Ahead of another update on its preparations for this summer’s rescheduled Olympic Games, the Tokyo Olympic organizing committee said Monday that International Olympic Committee President Thomas Bach has canceled his scheduled trip to Japan because of a surge of COVID-19 cases in the country.
Bach was to visit Hiroshima and meet the torch relay and then possibly travel to Tokyo. The trip has been made impossible because of a state of emergency in Tokyo and other parts of the country that has been extended until May 31. The organizing committee said Bach’s visit would be made “as soon as possible.”
Japan has attributed 11,000 deaths to COVID-19 and variants of the virus are spreading with reports of public health systems coming under pressure, with only 2 percent of the population vaccinated. Between 60-80 percent of Japanese people in opinion polls have said the Olympics should be canceled or postponed with an online petition calling for the Games to be canceled gaining 300,000 signatures in three days.
The postponement is an embarrassment to the IOC as the Opening Ceremony approaches on July 23, although organizers and the IOC have repeatedly said the Olympics will not be canceled. Japan’s Kyodo news agency reported that Hyogo prefecture will take the torch relay off public streets, at least the fifth time the torch has been rerouted and on Monday, the leader of Japan’s main opposition party said in Parliament said it was not possible to safely hold the Games.
“I think it is possible that the measures our nation takes to protect human life and livelihoods simply will not make it possible to hold the Olympics,” said Yukio Edano, head of the Constitutional Democratic Party of Japan. “In that situation, the IOC and Tokyo city government will have to make a decision, and the government will back that.”
Fellow party member Kazunori Yamanoi told Prime Minister Yoshihide Suga that fighting COVID-19 may “have become secondary” to him to holding the Olympics, to which Suga retorted, “I think that is very rude, but I have never put the Olympics first.”
Fans from foreign countries will not be allowed to attend and competitors also are expected to avoid interacting with non-athletes when possible according to the IOC’s playbook ahead of the Games. Financially, the decision to not allow foreign fans all but ensures that Japan will sustain significant financial losses with the official cost for the Games at $15.4 billion, though two government audits suggest it might be twice that much.
The IOC is somewhat insulated from the loss of ticket revenue but sorely needs the Games to be held; worldwide broadcast rights of the Games account for 73 percent of the IOC’s revenues but within that is a major caveat; according to Bloomberg, because Olympics broadcasters such as NBC only make up to 10 percent of their payments before the Games, the majority of the rights fees are not delivered until after the Games are completed.

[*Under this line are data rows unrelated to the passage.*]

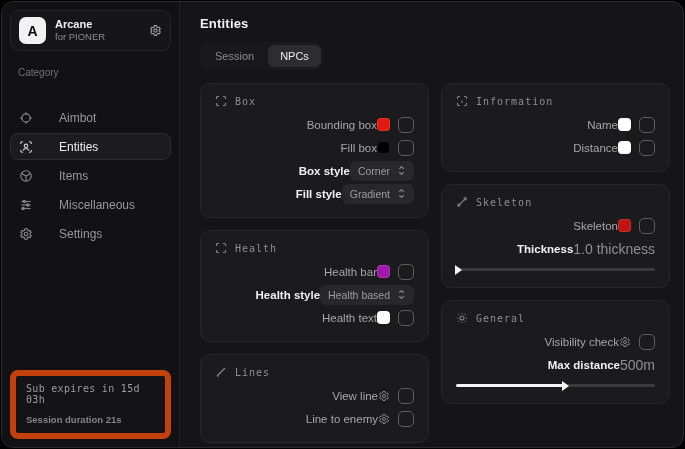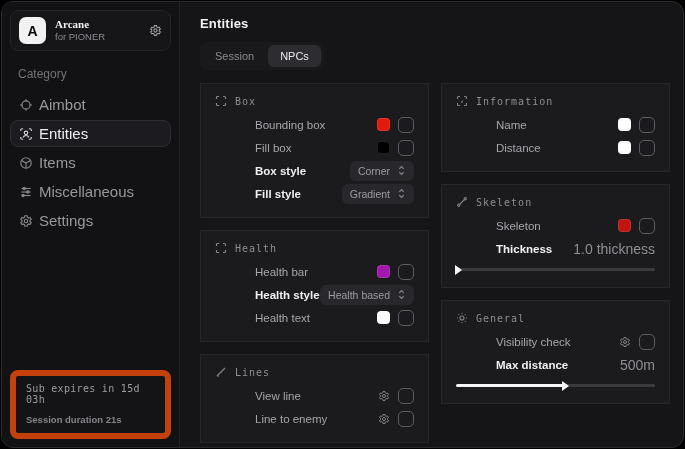--- a/index.html
+++ b/index.html
@@ -9,48 +9,48 @@
             border:1px solid #2b2b2e; border-radius:12px; display:flex; overflow:hidden; }
 
   
   .sidebar { width:178px; background:#121214; border-right:1px solid #232326;
              display:flex; flex-direction:column; padding:8px; }
   .brand { border:1px solid #26262a; border-radius:9px; background:#161619;
            display:flex; align-items:center; gap:9px; padding:6px 8px; }
   .logo { width:27px; height:27px; border-radius:7px; background:#f2f2f2; color:#0a0a0a;
           font-weight:bold; font-size:14px; display:flex; align-items:center; justify-content:center; }
   .brand-text { flex:1; line-height:1.25; }
-  .brand-name { color:#f0f0f2; font-size:11px; font-weight:bold;font-family:Liberation Serif, serif; }
+  .brand-name { color:#f0f0f2; font-size:11px; font-weight:bold; }
   .brand-sub { color:#8b8b90; font-size:9.5px; }
   .brand-gear { color:#9a9a9f; display:flex; }
-  .cat-label { color:#737378; font-size:12px; margin:16px 8px 10px; }
+  .cat-label { color:#737378; font-size:10px; margin:16px 8px 26px; }
   .nav { display:flex; flex-direction:column; gap:2px; }
-  .nav-item { display:flex; align-items:center; gap:6px; height:27px; padding:0 8px;
-              border:1px solid transparent; border-radius:8px; color:#98989d; font-size:15px; cursor:pointer; }
+  .nav-item { display:flex; align-items:center; gap:26px; height:27px; padding:0 8px;
+              border:1px solid transparent; border-radius:8px; color:#98989d; font-size:12px; cursor:pointer; }
   .nav-item.active { background:#1c1c20; border-color:#2d2d32; color:#ededf0; }
   .nav-item .nicon { display:flex; color:inherit; opacity:.85; }
   .side-footer { margin-top:auto; border:6px solid #c2410c; border-radius:8px;
                  background:#141417; padding:7px 10px 8px; }
   .sf1 { font-family:"DejaVu Sans Mono", monospace; font-size:10px; color:#9c9ca1; letter-spacing:.3px; }
   .sf2 { font-size:9.5px; color:#85858a; margin-top:9px; font-weight:bold; }
 
   
   .main { flex:1; padding:14px 13px 14px 20px; overflow:hidden; }
   .page-title { color:#f2f2f4; font-size:13px; font-weight:bold; letter-spacing:.2px; }
   .tabs { display:inline-flex; background:#19191c; border-radius:8px; padding:3px; margin-top:11px; gap:2px; }
   .tab { font-size:11px; padding:5px 12px; border-radius:6px; color:#8a8a8f; cursor:pointer; }
   .tab.active { background:#2d2d31; color:#ececef; }
   .grid { display:grid; grid-template-columns:1fr 1fr; gap:12px; margin-top:13px; align-items:start; }
   .col { display:flex; flex-direction:column; gap:12px; }
 
-  .card { background:#1b1b1e; border:1px solid #27272b; border-radius:0; padding:11px 14px 12px; }
+  .card { background:#1b1b1e; border:1px solid #27272b; border-radius:10px; padding:11px 14px 12px; }
   .card-head { display:flex; align-items:center; gap:8px; color:#8e8e93;
                font-family:"DejaVu Sans Mono", monospace; font-size:10px; letter-spacing:1px; margin-bottom:6px; }
   .card-head .hicon { display:flex; opacity:.9; }
-  .row { display:flex; align-items:center; justify-content:space-between; height:23px;margin-left:40px; }
+  .row { display:flex; align-items:center; justify-content:flex-end; height:23px; }
   .row-label { color:#a6a6ab; font-size:11.5px; }
   .row-label.strong { color:#f0f0f3; font-weight:bold; }
   .row-right { display:flex; align-items:center; gap:8px; }
   .swatch { width:13px; height:13px; border-radius:4px; border:1px solid rgba(255,255,255,.12); cursor:pointer; }
   .checkbox { width:16px; height:16px; border-radius:5px; border:1.5px solid #5d5d63; background:transparent; cursor:pointer; }
   .dropdown { display:flex; align-items:center; gap:7px; background:#28282c; border-radius:6px;
               padding:4px 8px; color:#9c9ca1; font-size:10.5px; cursor:pointer; }
   .dropdown .dicon { display:flex; opacity:.8; }
   .mini-gear { color:#85858a; display:flex; cursor:pointer; }
   .value-text { color:#8f8f94; font-size:14px; }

One Olympic sport that has had two of its most high-profile stars speak about Tokyo preparations is women’s tennis. While the sport overall in the Games is not seen as one of the most visible, the lure of winning a gold medal in addition to a Grand Slam has often been incentive for top players looking to equal Steffi Graf’s Golden Slam achievement in 1988.
But the WTA Tour’s second-ranked player, Naomi Osaka, said she is conflicted whether the Olympics should be held. Osaka would represent the home country in the event and is currently at the Italian Open in preparation for the year’s second Grand Slam, the French Open, which starts later this month.
“Of course I would say I want the Olympics to happen, because I’m an athlete and that’s sort of what I’ve been waiting for my entire life,” said Osaka, who won the Australian Open earlier this year. “But I think that there’s so much important stuff going on, and especially the past year. I think a lot of unexpected things have happened and if it’s putting people at risk, and if it’s making people very uncomfortable, then it definitely should be a discussion, which I think it is as of right now. … At the end of the day I’m just an athlete and there’s a whole pandemic going on.”
Following Osaka’s comments, four-time Olympic gold medalist Serena Williams said Monday that she would not participate in the Games if she is not allowed to bring her 3-year-old daughter, Alexis Olympia.
“I haven’t really thought much about that. That’s a really good question,” Williams said. “I haven’t spent 24 hours without her, so that kind of answers the question itself. We’re best friends.”
Timing for the Olympic tennis tournament also is not particularly kind for players when it comes international travel. The Olympic tennis tournament is scheduled to begin July 24, two weeks after the women’s final is held at Wimbledon in England. The tournament would end August 1, less than a month before the U.S. Open in New York City.